MATERIAL FOR THE TASK:
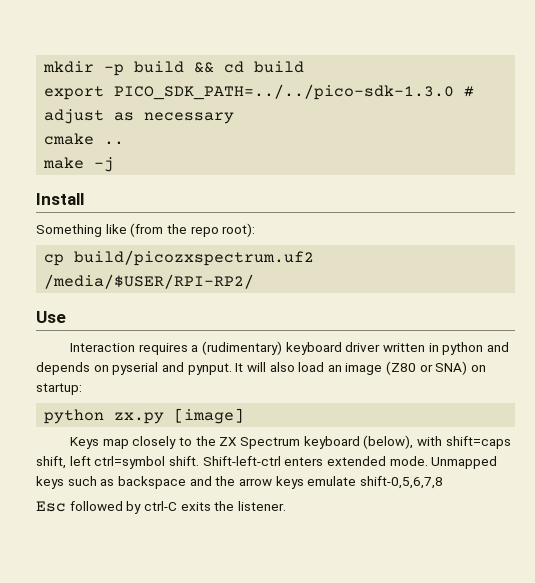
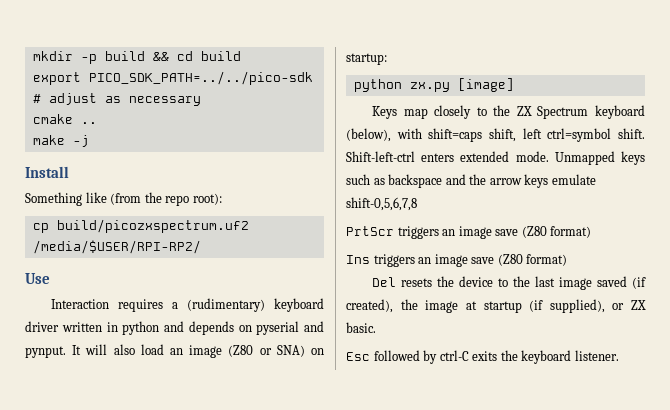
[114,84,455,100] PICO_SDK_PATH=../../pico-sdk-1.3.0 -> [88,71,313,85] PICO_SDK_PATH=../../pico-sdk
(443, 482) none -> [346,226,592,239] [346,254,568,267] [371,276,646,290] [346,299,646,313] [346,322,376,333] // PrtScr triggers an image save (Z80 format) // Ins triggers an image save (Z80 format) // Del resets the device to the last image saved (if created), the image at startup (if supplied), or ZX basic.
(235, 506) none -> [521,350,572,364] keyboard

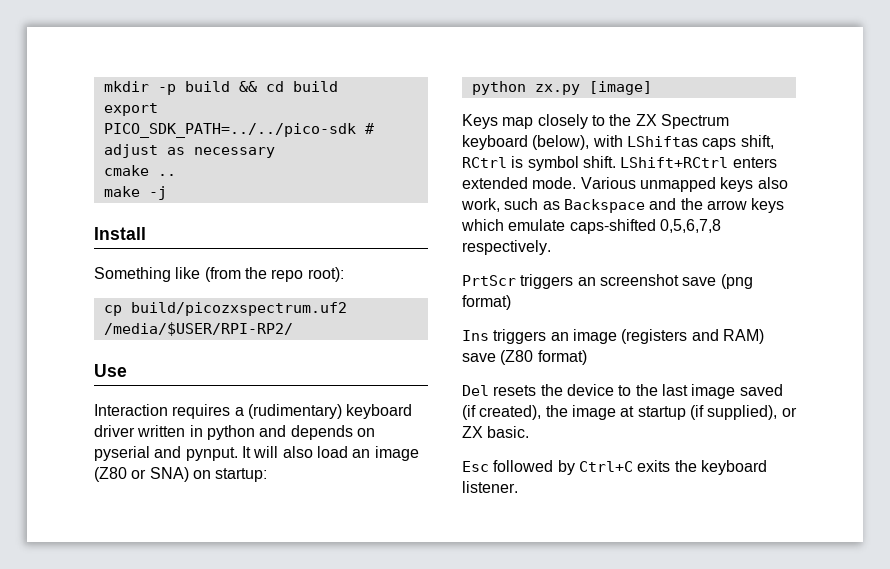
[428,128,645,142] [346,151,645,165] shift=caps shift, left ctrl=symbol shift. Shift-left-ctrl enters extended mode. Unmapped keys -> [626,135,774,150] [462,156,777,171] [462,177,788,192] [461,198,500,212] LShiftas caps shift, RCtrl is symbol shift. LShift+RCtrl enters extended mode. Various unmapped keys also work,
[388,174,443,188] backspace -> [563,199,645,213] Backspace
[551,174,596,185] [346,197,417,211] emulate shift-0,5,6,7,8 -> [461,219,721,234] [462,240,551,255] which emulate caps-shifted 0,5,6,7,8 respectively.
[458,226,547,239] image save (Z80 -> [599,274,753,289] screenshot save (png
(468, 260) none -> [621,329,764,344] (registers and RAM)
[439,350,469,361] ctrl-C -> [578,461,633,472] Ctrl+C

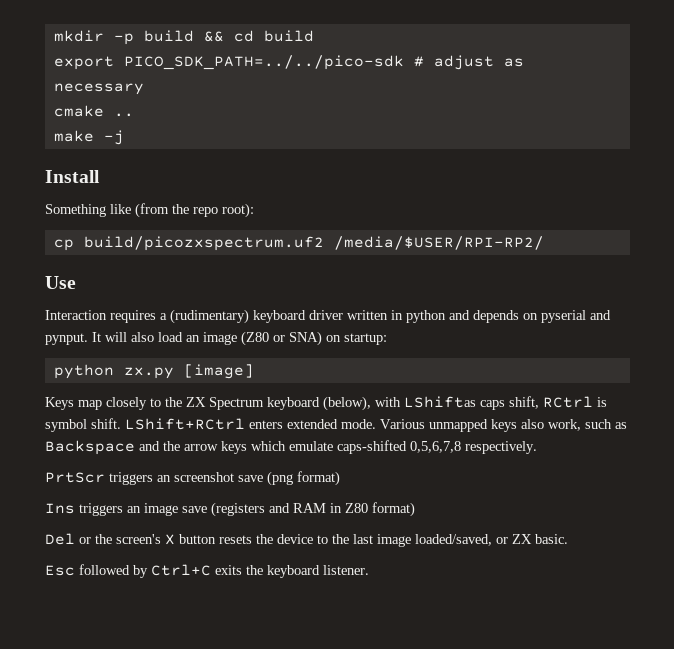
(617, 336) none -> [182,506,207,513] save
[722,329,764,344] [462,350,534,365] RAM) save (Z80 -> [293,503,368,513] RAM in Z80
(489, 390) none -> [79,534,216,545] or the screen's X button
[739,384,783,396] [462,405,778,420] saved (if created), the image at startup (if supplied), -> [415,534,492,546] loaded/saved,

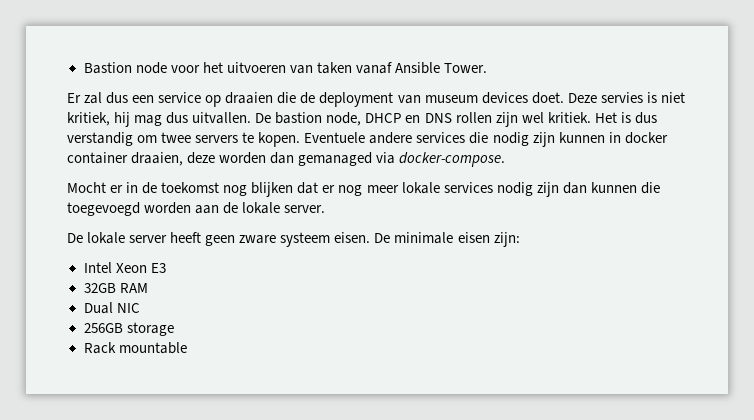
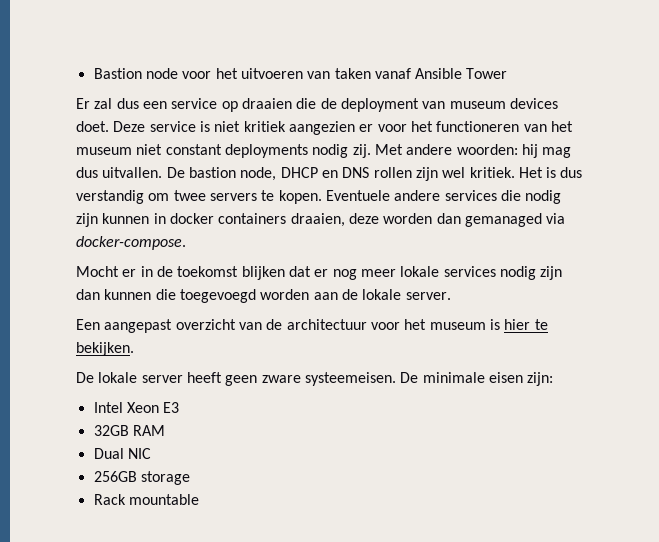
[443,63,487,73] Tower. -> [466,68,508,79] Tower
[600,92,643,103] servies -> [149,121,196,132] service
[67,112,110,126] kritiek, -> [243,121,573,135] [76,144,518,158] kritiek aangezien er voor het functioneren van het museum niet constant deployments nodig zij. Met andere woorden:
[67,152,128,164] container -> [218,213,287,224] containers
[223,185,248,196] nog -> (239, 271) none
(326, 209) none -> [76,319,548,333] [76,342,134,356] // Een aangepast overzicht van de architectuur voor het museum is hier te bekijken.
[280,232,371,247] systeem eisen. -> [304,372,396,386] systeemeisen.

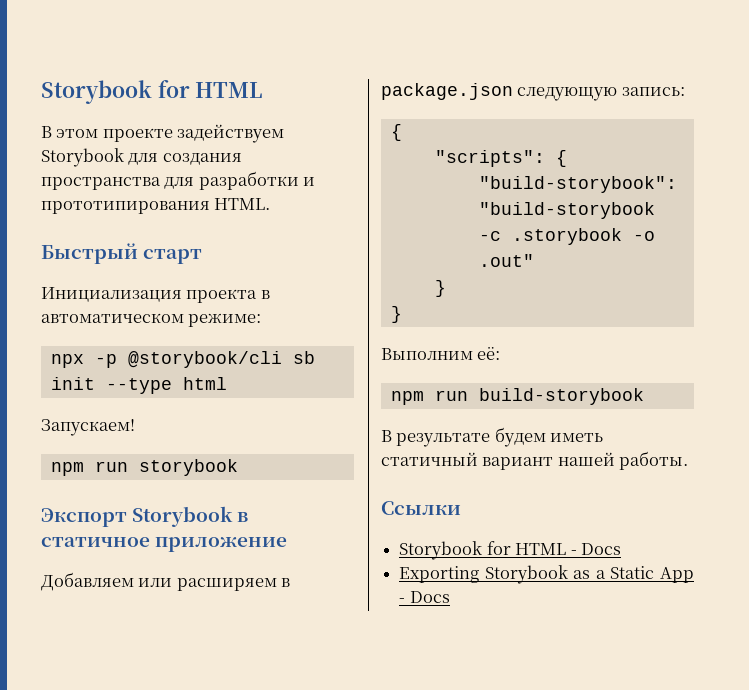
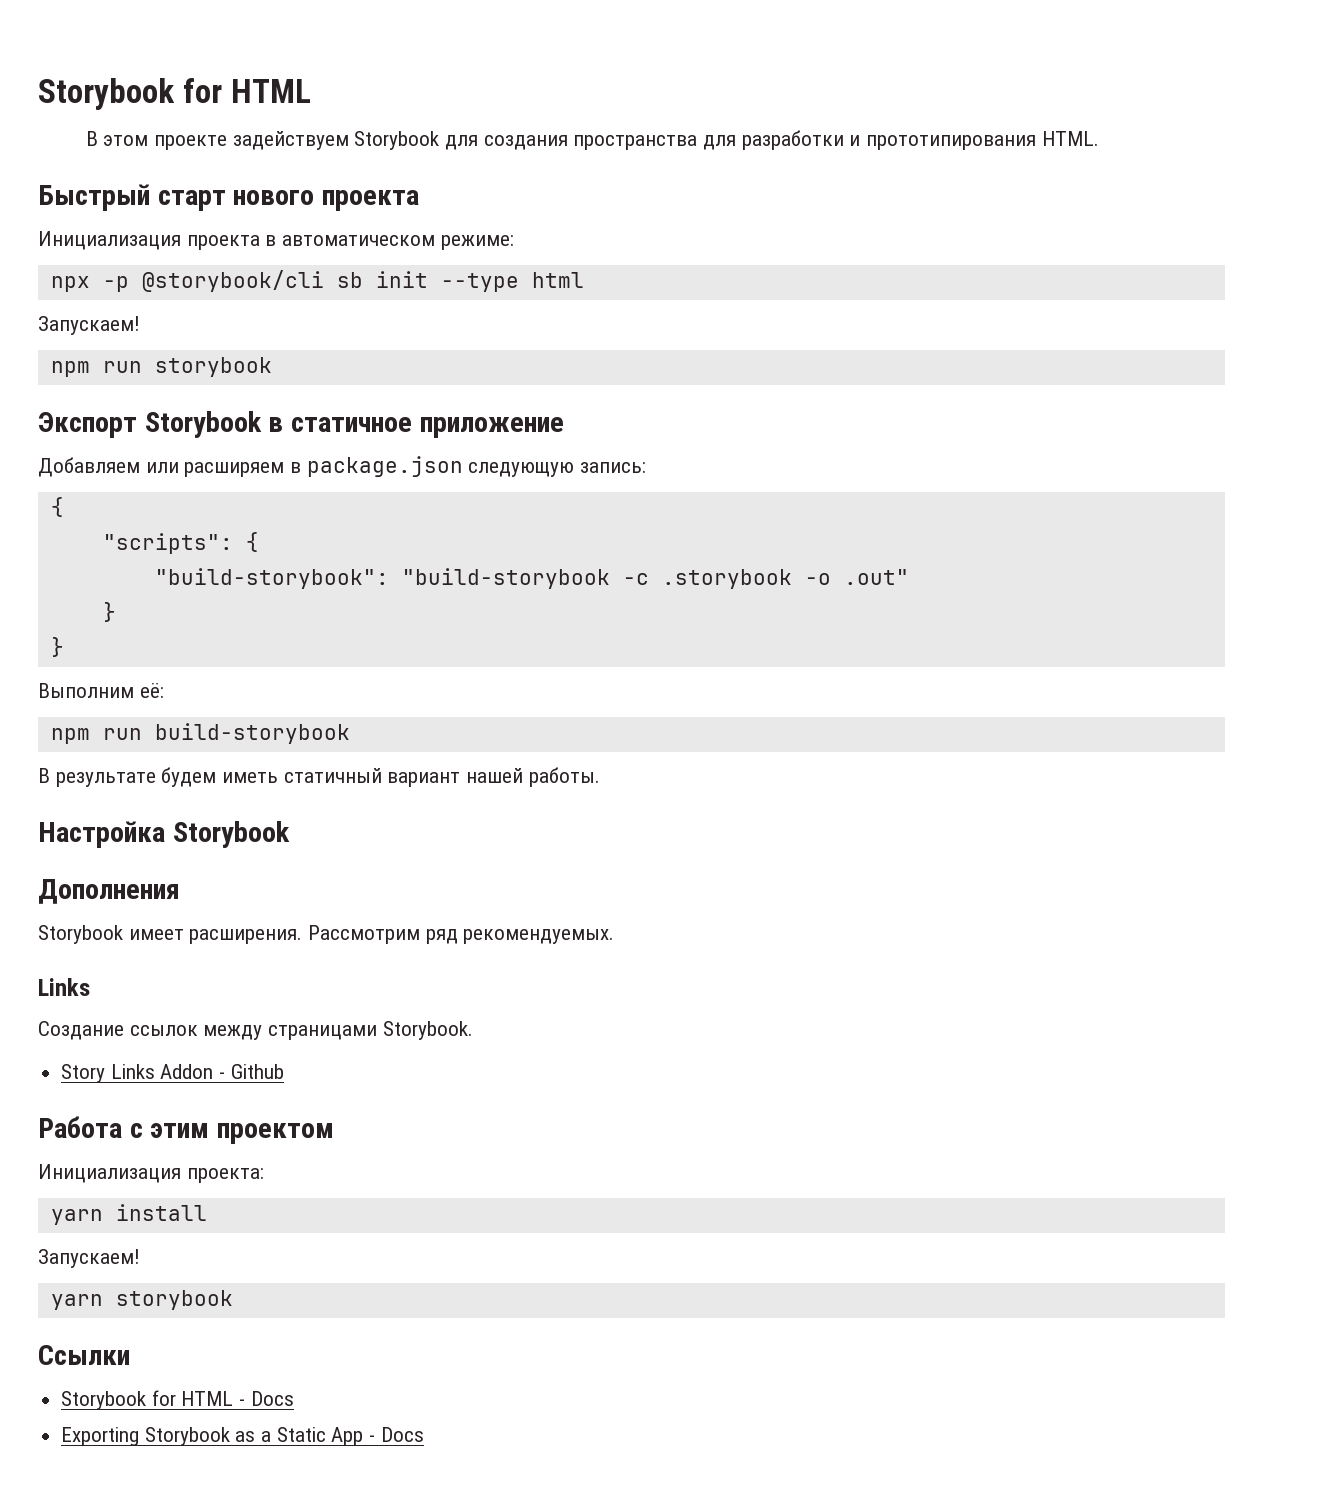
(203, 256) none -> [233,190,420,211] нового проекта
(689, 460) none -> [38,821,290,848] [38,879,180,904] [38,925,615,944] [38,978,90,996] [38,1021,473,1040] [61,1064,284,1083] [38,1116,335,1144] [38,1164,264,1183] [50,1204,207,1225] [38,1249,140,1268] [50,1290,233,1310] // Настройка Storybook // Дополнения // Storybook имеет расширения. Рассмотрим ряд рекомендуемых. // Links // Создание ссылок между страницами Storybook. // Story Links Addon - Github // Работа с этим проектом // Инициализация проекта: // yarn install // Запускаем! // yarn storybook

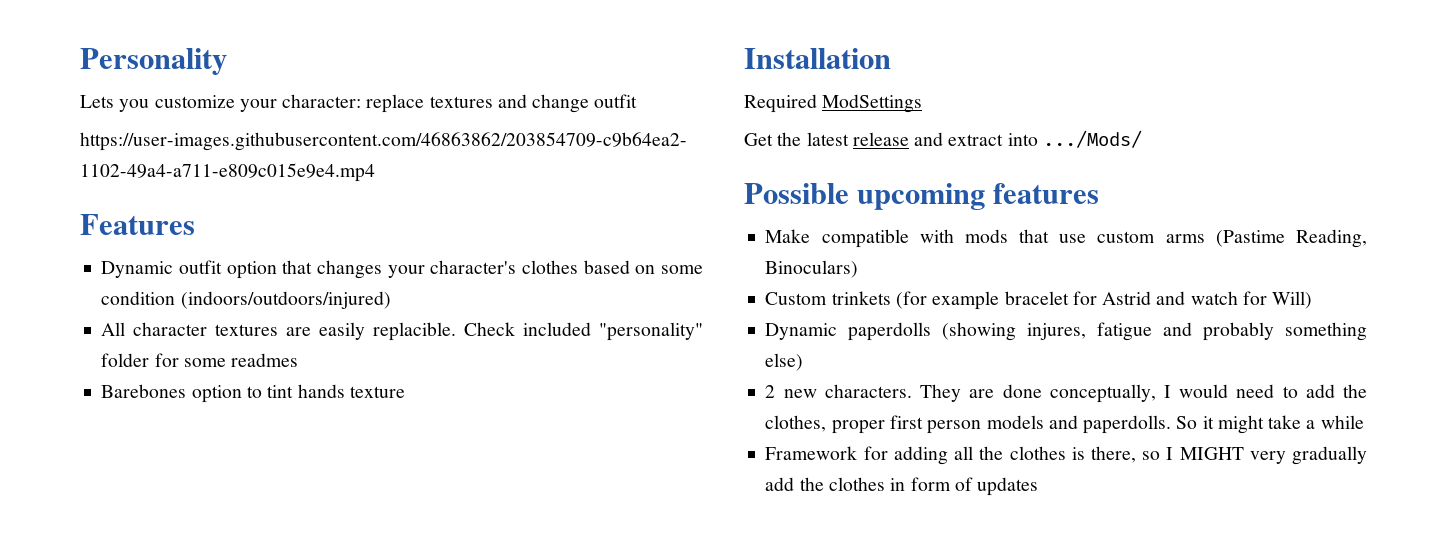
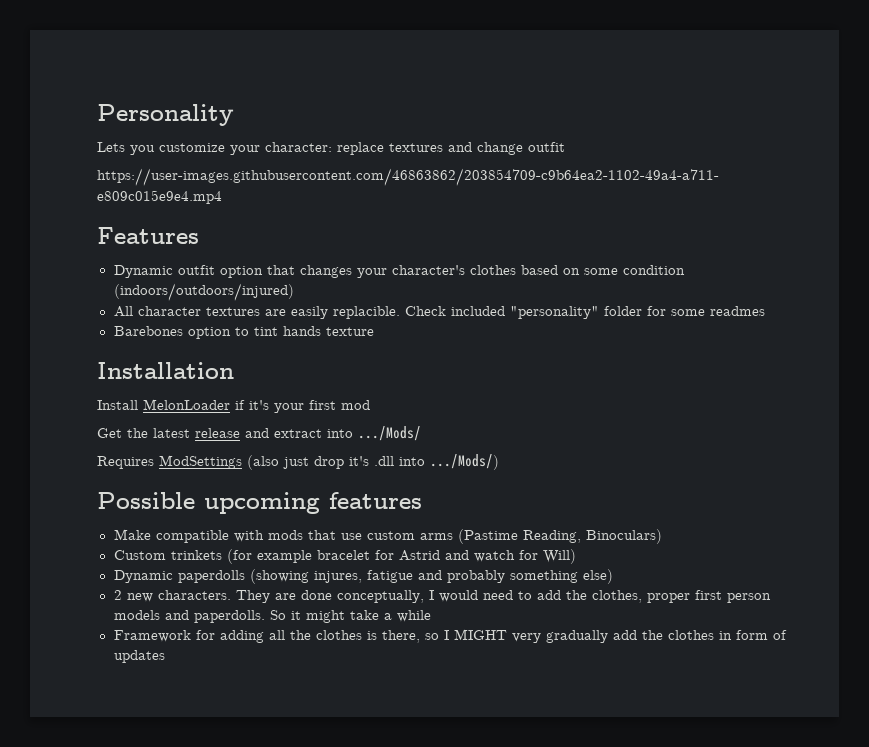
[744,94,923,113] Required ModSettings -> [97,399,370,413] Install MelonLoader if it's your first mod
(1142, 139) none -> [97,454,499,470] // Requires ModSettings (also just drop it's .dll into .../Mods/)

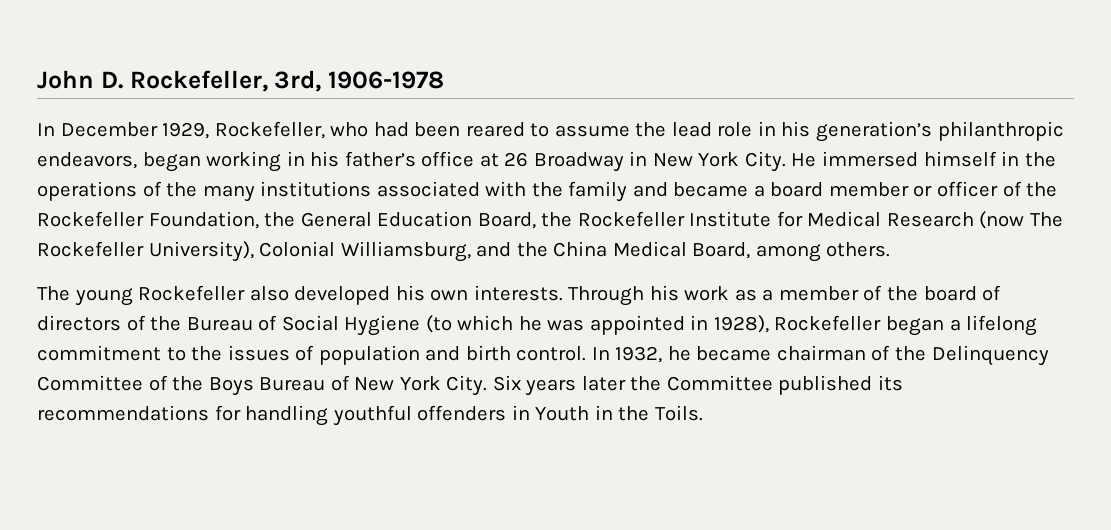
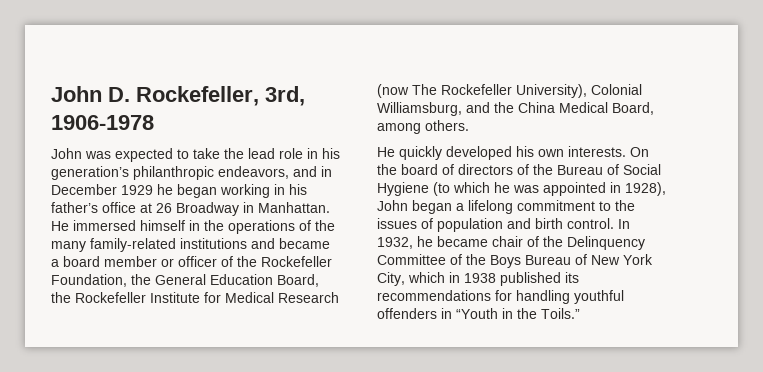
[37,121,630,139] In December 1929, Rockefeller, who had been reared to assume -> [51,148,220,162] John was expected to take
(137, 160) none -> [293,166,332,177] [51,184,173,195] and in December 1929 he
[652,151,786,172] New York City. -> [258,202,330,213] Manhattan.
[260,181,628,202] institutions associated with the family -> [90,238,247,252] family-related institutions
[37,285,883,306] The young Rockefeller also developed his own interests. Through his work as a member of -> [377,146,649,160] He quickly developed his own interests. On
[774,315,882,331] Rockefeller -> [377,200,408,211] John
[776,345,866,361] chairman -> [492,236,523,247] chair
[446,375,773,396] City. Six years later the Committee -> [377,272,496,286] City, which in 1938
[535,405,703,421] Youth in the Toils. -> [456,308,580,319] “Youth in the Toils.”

WHAT TO WORK ON: With the pictures omitted, copy the entries above exactly from the line containing "(326, 209) none" through the line containing "(689, 460) none", both lines included.

RESPONSE:
(326, 209) none -> [76,319,548,333] [76,342,134,356] // Een aangepast overzicht van de architectuur voor het museum is hier te bekijken.
[280,232,371,247] systeem eisen. -> [304,372,396,386] systeemeisen.

(203, 256) none -> [233,190,420,211] нового проекта
(689, 460) none -> [38,821,290,848] [38,879,180,904] [38,925,615,944] [38,978,90,996] [38,1021,473,1040] [61,1064,284,1083] [38,1116,335,1144] [38,1164,264,1183] [50,1204,207,1225] [38,1249,140,1268] [50,1290,233,1310] // Настройка Storybook // Дополнения // Storybook имеет расширения. Рассмотрим ряд рекомендуемых. // Links // Создание ссылок между страницами Storybook. // Story Links Addon - Github // Работа с этим проектом // Инициализация проекта: // yarn install // Запускаем! // yarn storybook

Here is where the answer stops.